DESCRIPTION OF THE TASK:
Which lines below fall between the one containing "shipping: none -> 31.00" and the one containing "Set Buki Kemijski"? Repeat them exactly, counting both of those lines, and add nothing else.

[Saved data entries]
════════════════════
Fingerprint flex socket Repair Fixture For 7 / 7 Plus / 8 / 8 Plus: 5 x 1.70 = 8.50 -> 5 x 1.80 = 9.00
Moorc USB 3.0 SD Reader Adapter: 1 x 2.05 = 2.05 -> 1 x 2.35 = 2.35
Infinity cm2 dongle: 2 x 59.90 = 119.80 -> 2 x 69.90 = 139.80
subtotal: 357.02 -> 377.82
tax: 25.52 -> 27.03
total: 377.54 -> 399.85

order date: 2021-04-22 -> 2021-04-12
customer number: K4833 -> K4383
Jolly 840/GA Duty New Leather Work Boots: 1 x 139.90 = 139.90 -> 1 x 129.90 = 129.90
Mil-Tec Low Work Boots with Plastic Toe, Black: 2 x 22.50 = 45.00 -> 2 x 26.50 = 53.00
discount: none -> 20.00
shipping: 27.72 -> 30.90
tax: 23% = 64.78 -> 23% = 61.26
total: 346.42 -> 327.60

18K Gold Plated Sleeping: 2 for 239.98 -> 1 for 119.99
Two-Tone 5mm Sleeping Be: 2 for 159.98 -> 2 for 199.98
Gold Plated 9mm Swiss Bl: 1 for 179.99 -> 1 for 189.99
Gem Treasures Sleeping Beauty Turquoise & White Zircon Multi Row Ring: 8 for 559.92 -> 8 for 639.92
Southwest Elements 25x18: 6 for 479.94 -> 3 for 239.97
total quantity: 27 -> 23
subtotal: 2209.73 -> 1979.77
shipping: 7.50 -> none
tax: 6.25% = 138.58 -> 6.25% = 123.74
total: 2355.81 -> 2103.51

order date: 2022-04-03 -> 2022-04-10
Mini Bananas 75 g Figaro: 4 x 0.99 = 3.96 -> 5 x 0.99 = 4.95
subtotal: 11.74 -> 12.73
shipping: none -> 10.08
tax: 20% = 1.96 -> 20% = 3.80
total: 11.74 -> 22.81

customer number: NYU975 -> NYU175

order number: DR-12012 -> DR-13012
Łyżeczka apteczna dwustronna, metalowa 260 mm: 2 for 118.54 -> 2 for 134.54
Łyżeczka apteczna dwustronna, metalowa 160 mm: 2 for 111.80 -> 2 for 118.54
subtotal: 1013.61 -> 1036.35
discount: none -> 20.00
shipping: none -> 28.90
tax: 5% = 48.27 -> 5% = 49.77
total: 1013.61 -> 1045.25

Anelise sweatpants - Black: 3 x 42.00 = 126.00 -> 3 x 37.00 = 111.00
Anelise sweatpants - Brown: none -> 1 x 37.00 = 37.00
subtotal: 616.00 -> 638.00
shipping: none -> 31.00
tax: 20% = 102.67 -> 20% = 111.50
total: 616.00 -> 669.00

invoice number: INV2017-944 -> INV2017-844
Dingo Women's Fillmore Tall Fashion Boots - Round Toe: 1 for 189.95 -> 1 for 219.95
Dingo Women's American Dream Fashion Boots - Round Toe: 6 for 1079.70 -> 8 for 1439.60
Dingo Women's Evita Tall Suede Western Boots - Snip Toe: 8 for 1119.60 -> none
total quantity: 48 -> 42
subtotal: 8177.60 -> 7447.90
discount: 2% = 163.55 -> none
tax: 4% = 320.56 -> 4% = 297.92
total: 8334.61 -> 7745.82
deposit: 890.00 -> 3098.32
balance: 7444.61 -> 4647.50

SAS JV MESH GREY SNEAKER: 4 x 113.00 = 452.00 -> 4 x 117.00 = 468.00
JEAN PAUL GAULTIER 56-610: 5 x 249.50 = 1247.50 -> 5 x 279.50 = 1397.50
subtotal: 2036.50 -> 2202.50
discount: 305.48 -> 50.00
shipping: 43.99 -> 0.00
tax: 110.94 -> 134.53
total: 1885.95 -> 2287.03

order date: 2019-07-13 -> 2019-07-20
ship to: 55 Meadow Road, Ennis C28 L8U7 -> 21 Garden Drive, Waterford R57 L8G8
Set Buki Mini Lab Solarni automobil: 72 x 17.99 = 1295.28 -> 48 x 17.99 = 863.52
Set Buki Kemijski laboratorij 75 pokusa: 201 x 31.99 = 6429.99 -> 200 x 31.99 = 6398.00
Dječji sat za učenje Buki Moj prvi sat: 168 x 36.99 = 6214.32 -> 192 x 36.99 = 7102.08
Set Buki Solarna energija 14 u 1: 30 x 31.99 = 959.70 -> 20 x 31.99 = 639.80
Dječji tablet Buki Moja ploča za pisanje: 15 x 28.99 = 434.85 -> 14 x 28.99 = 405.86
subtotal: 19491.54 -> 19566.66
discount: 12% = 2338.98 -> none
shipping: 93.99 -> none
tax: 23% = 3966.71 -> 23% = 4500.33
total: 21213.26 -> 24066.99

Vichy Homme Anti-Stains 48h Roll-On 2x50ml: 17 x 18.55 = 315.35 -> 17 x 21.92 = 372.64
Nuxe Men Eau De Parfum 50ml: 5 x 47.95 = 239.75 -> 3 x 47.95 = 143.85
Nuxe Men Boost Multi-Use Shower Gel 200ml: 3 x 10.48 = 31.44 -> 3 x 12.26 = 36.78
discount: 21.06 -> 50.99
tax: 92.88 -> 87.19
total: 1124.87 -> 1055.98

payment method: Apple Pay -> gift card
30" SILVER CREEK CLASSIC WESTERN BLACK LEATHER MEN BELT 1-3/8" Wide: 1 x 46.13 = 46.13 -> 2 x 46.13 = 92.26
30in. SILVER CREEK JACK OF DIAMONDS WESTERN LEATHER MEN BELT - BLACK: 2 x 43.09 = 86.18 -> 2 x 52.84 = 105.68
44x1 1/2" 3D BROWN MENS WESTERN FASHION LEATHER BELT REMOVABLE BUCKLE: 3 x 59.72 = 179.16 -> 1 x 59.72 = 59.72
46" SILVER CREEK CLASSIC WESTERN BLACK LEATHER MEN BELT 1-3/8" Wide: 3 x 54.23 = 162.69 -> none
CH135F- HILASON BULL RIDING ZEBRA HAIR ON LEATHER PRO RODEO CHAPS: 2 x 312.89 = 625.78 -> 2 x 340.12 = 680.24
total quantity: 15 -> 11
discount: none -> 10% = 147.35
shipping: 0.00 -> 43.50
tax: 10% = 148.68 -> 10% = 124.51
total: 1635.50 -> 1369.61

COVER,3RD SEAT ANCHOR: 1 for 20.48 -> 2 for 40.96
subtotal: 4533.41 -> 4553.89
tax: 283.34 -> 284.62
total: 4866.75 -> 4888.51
════════════════════
EXERCISE SOLUTION:
shipping: none -> 31.00
tax: 20% = 102.67 -> 20% = 111.50
total: 616.00 -> 669.00

invoice number: INV2017-944 -> INV2017-844
Dingo Women's Fillmore Tall Fashion Boots - Round Toe: 1 for 189.95 -> 1 for 219.95
Dingo Women's American Dream Fashion Boots - Round Toe: 6 for 1079.70 -> 8 for 1439.60
Dingo Women's Evita Tall Suede Western Boots - Snip Toe: 8 for 1119.60 -> none
total quantity: 48 -> 42
subtotal: 8177.60 -> 7447.90
discount: 2% = 163.55 -> none
tax: 4% = 320.56 -> 4% = 297.92
total: 8334.61 -> 7745.82
deposit: 890.00 -> 3098.32
balance: 7444.61 -> 4647.50

SAS JV MESH GREY SNEAKER: 4 x 113.00 = 452.00 -> 4 x 117.00 = 468.00
JEAN PAUL GAULTIER 56-610: 5 x 249.50 = 1247.50 -> 5 x 279.50 = 1397.50
subtotal: 2036.50 -> 2202.50
discount: 305.48 -> 50.00
shipping: 43.99 -> 0.00
tax: 110.94 -> 134.53
total: 1885.95 -> 2287.03

order date: 2019-07-13 -> 2019-07-20
ship to: 55 Meadow Road, Ennis C28 L8U7 -> 21 Garden Drive, Waterford R57 L8G8
Set Buki Mini Lab Solarni automobil: 72 x 17.99 = 1295.28 -> 48 x 17.99 = 863.52
Set Buki Kemijski laboratorij 75 pokusa: 201 x 31.99 = 6429.99 -> 200 x 31.99 = 6398.00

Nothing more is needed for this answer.